Accessing data

This page contains examples of building collections using standard utilities and reading data from such collections.

Get records from the collection

Collection definition:

This example uses collection of numbers from 1 to 100

from ckan import model
from ckanext.collection.shared import collection, data, pager

class Example(collection.Collection):
    DataFactory = data.StaticData.with_attributes(data=range(1, 100))
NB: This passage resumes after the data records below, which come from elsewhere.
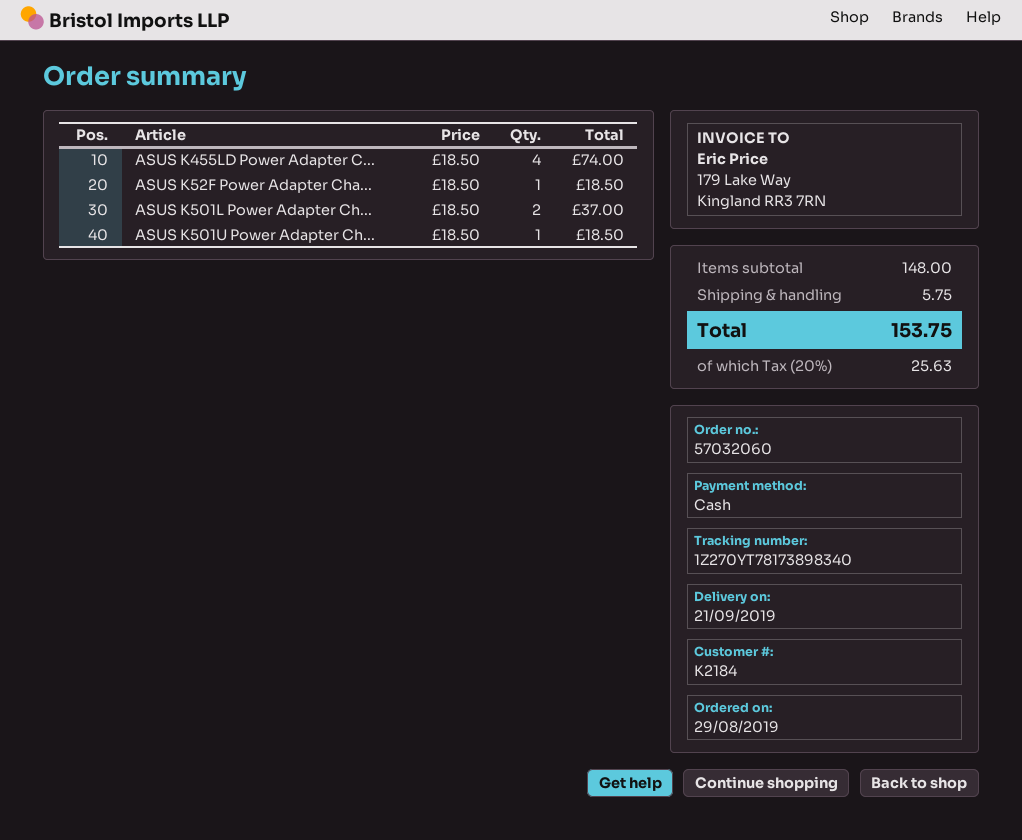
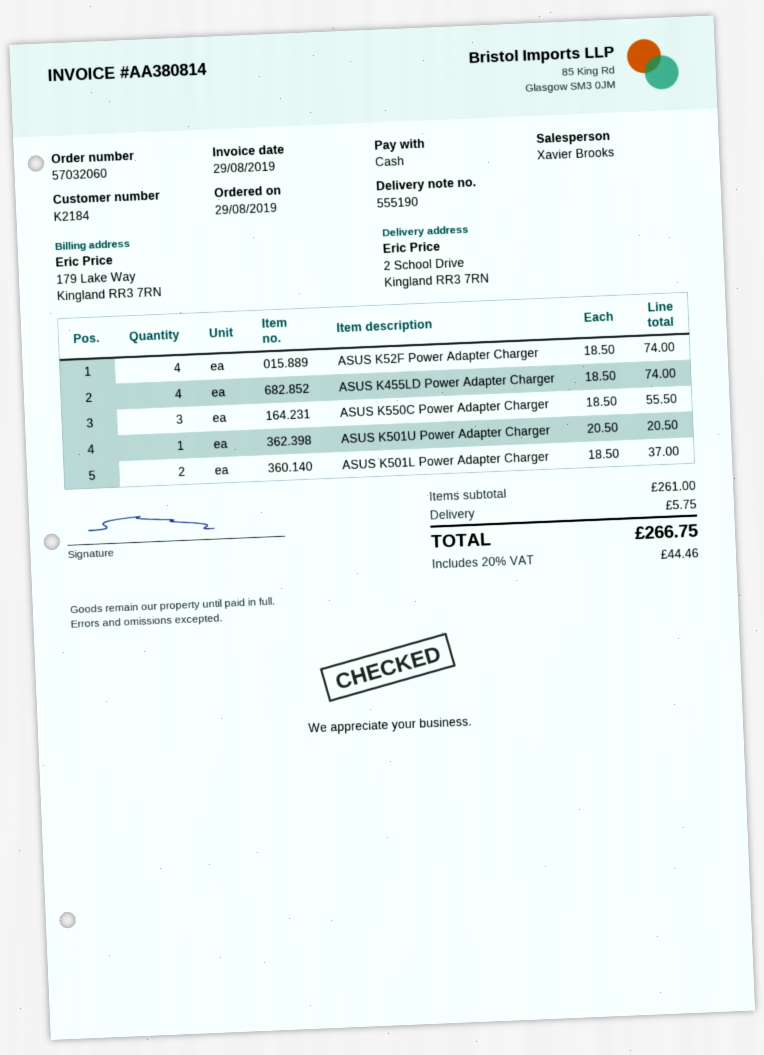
ASUS K52F Power Adapter Cha...: 1 x 18.50 = 18.50 -> 4 x 18.50 = 74.00
ASUS K501U Power Adapter Ch...: 1 x 18.50 = 18.50 -> 1 x 20.50 = 20.50
ASUS K550C Power Adapter Charger: none -> 3 x 18.50 = 55.50
subtotal: 148.00 -> 261.00
tax: 20% = 25.63 -> 20% = 44.46
total: 153.75 -> 266.75

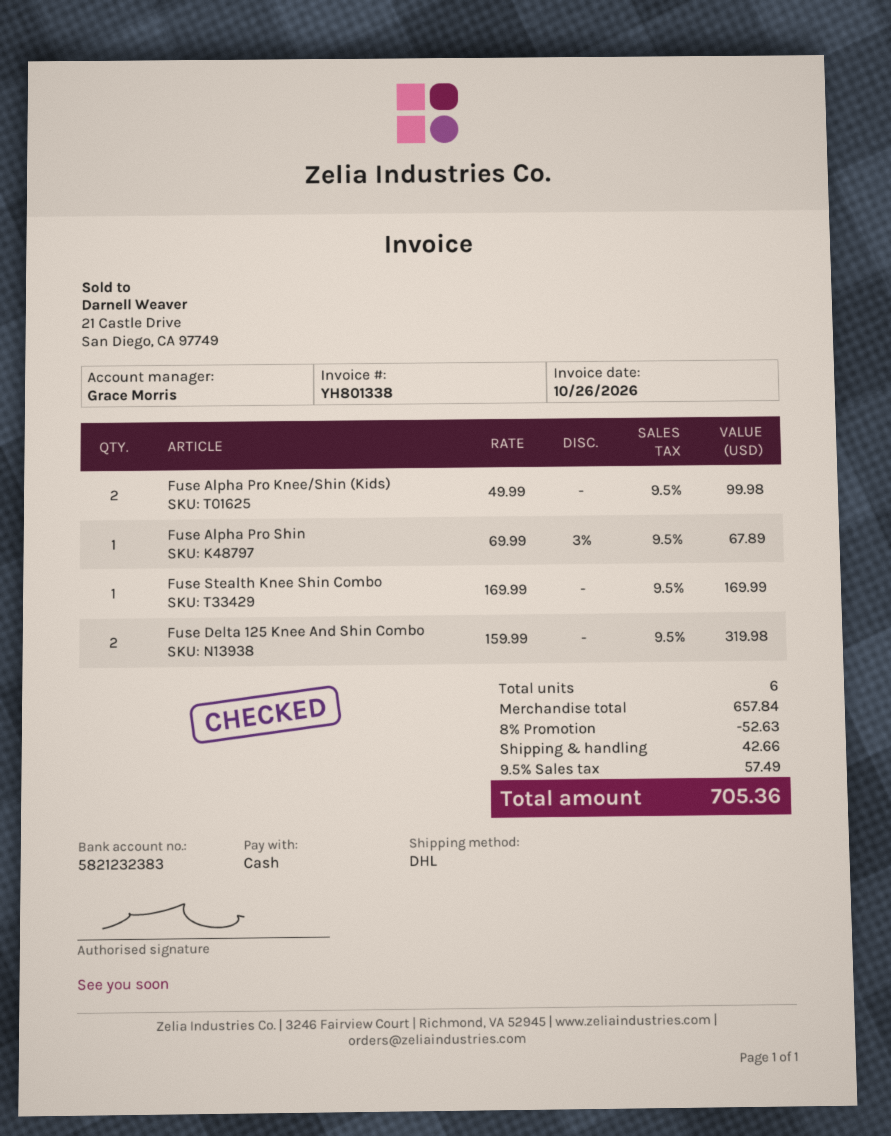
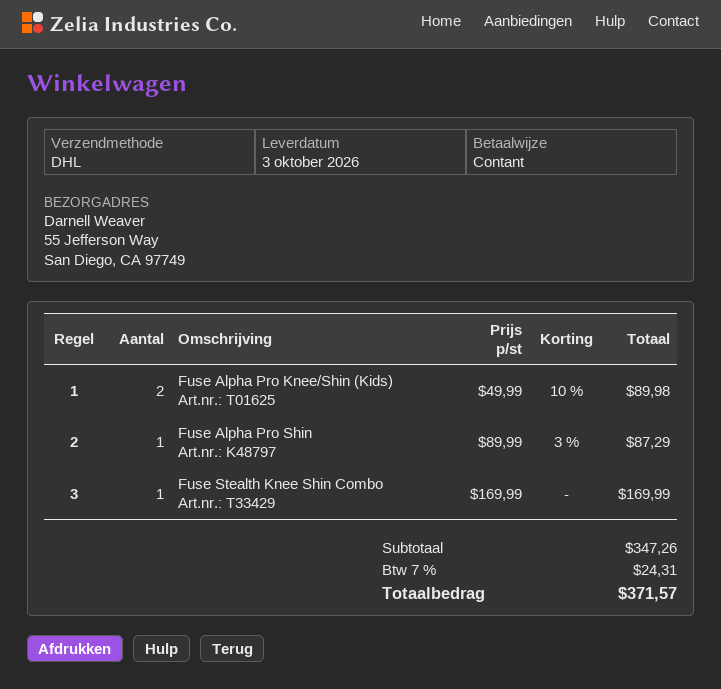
Fuse Alpha Pro Knee/Shin (Kids): 2 x 49.99 = 99.98 -> 2 x 49.99 - 10% = 89.98
Fuse Alpha Pro Shin: 1 x 69.99 - 3% = 67.89 -> 1 x 89.99 - 3% = 87.29
Fuse Delta 125 Knee And Shin Combo: 2 x 159.99 = 319.98 -> none
subtotal: 657.84 -> 347.26
discount: 8% = 52.63 -> none
shipping: 42.66 -> none
tax: 9.5% = 57.49 -> 7% = 24.31
total: 705.36 -> 371.57

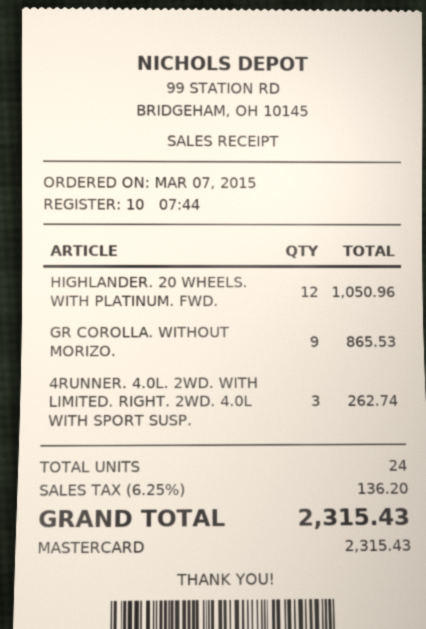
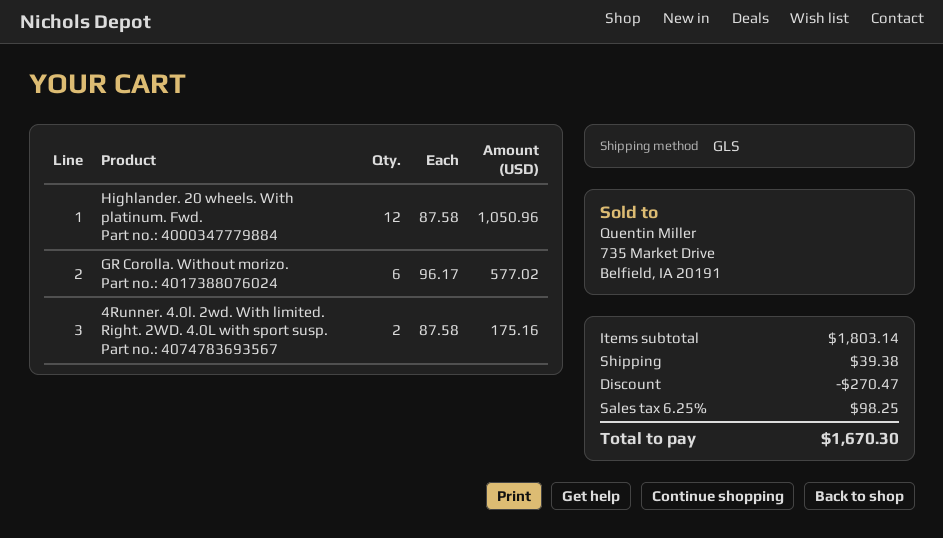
GR COROLLA. WITHOUT MORIZO.: 9 for 865.53 -> 6 for 577.02
4RUNNER. 4.0L. 2WD. WITH LIMITED. RIGHT. 2WD. 4.0L WITH SPORT SUSP.: 3 for 262.74 -> 2 for 175.16
discount: none -> 270.47
shipping: none -> 39.38
tax: 6.25% = 136.20 -> 6.25% = 98.25
total: 2315.43 -> 1670.30

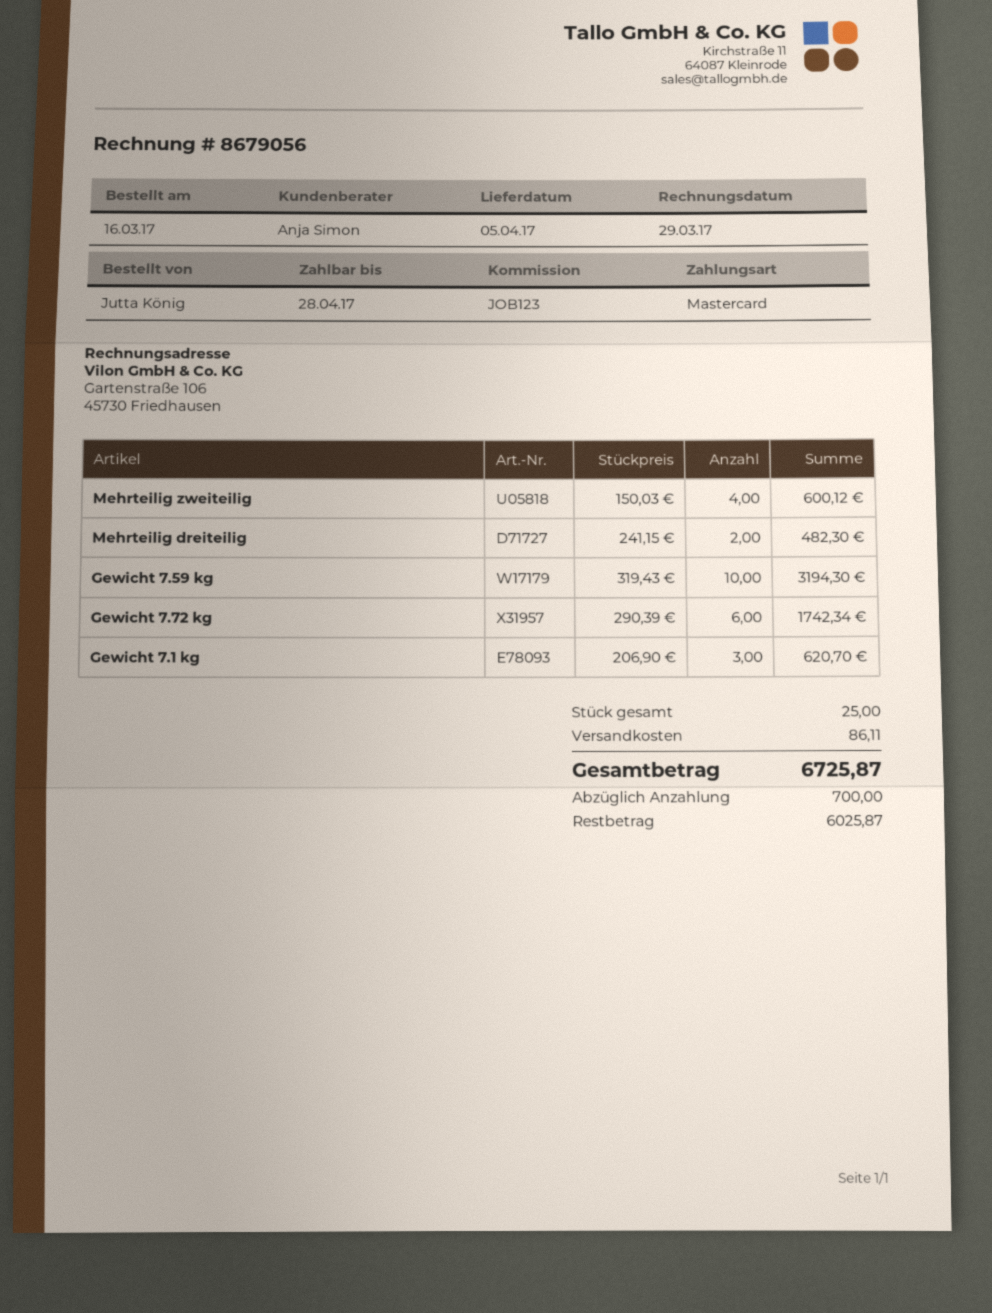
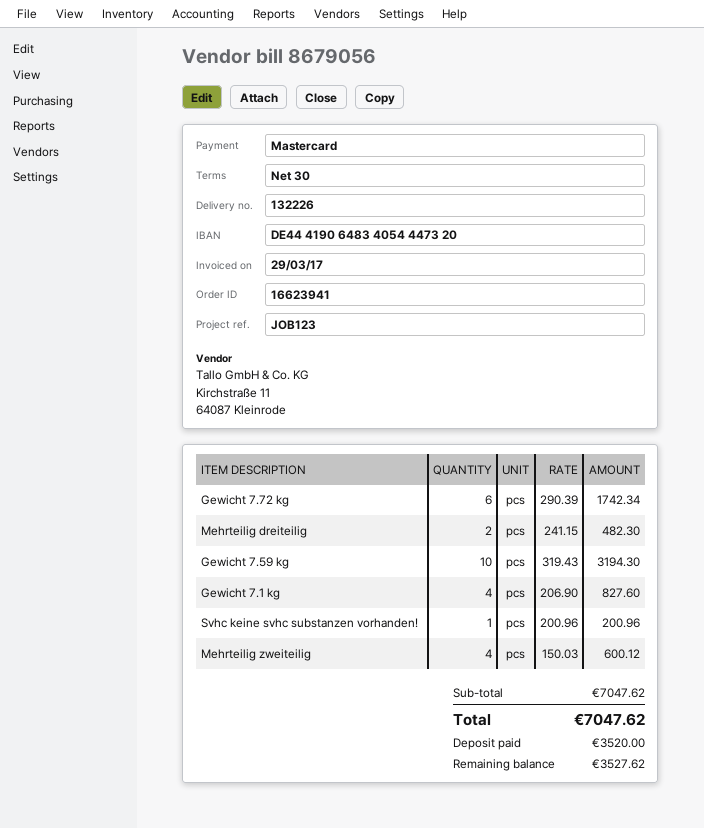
Gewicht 7.1 kg: 3 x 206.90 = 620.70 -> 4 x 206.90 = 827.60
Svhc keine svhc substanzen vorhanden!: none -> 1 x 200.96 = 200.96
shipping: 86.11 -> none
total: 6725.87 -> 7047.62
deposit: 700.00 -> 3520.00
balance: 6025.87 -> 3527.62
Collection itself is iterable, so you can access records using for-loop:

col = Example()

for pkg in col:
    assert isinstance(pkg, int)

Or you can convert collection into a list:

items = list(col)

When you iterate over collection, only current page of records is yielded. The current page is controlled by pager service. Our example does not configures pager, so we are using default values. Default pager shows the first page, that contains 10 items from the data source.

>>> len(items)
10

To change the page you can initialize a new instance of the collection and modify pager settings

>>> col = Example(pager_settings={"page": 3})
>>> list(col)
[21, 22, 23, 24, 25, 26, 27, 28, 29, 30]

or you can replace pager service of the collection. To achieve it, initialize a new pager instance, pass collection to its constructor as a first positional argument, and specify pager settings as named arguments. You don't need to save a new pager instance inside the collection properties. You don't need to store pager instance inside any variable at all - when initialized, pager(and any other service) is injected into collection automatically.

Collections use pager.ClassicPager by default, and that's what we'll use here

>>> pager.ClassicPager(col, page=2)
>>> list(col)
[11, 12, 13, 14, 15, 16, 17, 18, 19, 20]

If you want to modify size of the page, change value of row_per_page option of the pager. In the following snippet we don't specify page, so it's set to 1

>>> pager.ClassicPager(col, rows_per_page=2)
>>> list(col)
[1, 2]

Instead of pager.ClassicPager, which relies on page number and page size, you can use pager.OffsetPager, which is controlled by limit and offset. Results are the same, only concept is different.

>>> pager.OffsetPager(col, offset=14, limit=3)
>>> list(col)
[15, 16, 17]

If it's not enough, you can access data service of the collection directly as col.data. Data service exposes two ways of accessing the records:

data service itself is an iterable, that yields all available records
data service has range(start, end) method that returns slice of all available items.

If you want to process all records in a loop, or transform them into a list, data service is exactly what you need

for item in col.data:
    ...

items = list(col.data)

Data service ignores the pager. No matter what page and page size are configured, data service always returns all records when you transform it into a list. Big data sources can consume a lot of memory in this case, so avoid this transformation unless you are sure, your data sample is relatively small.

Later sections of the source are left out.